WHAT THE TASK REQUIRES:
Print back each record unchanged, without pictures.

PROVIDED MATERIAL:

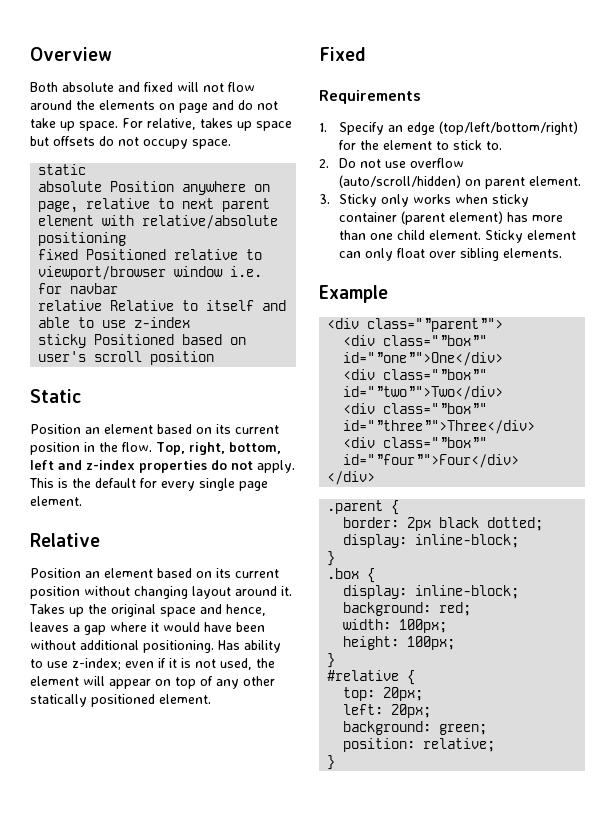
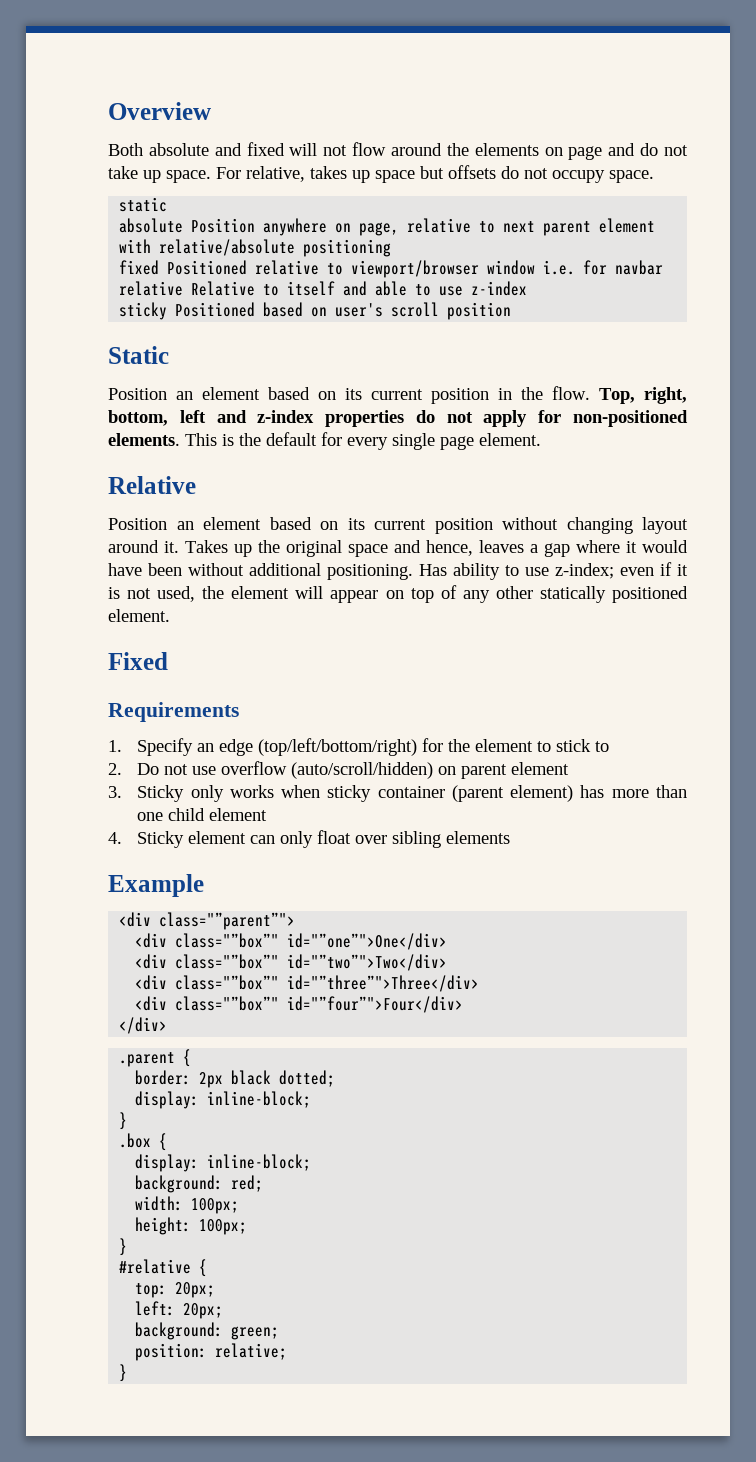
- Top, right, bottom, left and z-index properties do not apply.
+ Top, right, bottom, left and z-index properties do not apply for non-positioned elements.
- 1. Specify an edge (top/left/bottom/right) for the element to stick to.
+ 1. Specify an edge (top/left/bottom/right) for the element to stick to
- 2. Do not use overflow (auto/scroll/hidden) on parent element.
+ 2. Do not use overflow (auto/scroll/hidden) on parent element
- 3. Sticky only works when sticky container (parent element) has more than one child element. Sticky element can only float over sibling elements.
+ 3. Sticky only works when sticky container (parent element) has more than one child element
+ 4. Sticky element can only float over sibling elements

TASK SOLUTION:
- Top, right, bottom, left and z-index properties do not apply.
+ Top, right, bottom, left and z-index properties do not apply for non-positioned elements.
- 1. Specify an edge (top/left/bottom/right) for the element to stick to.
+ 1. Specify an edge (top/left/bottom/right) for the element to stick to
- 2. Do not use overflow (auto/scroll/hidden) on parent element.
+ 2. Do not use overflow (auto/scroll/hidden) on parent element
- 3. Sticky only works when sticky container (parent element) has more than one child element. Sticky element can only float over sibling elements.
+ 3. Sticky only works when sticky container (parent element) has more than one child element
+ 4. Sticky element can only float over sibling elements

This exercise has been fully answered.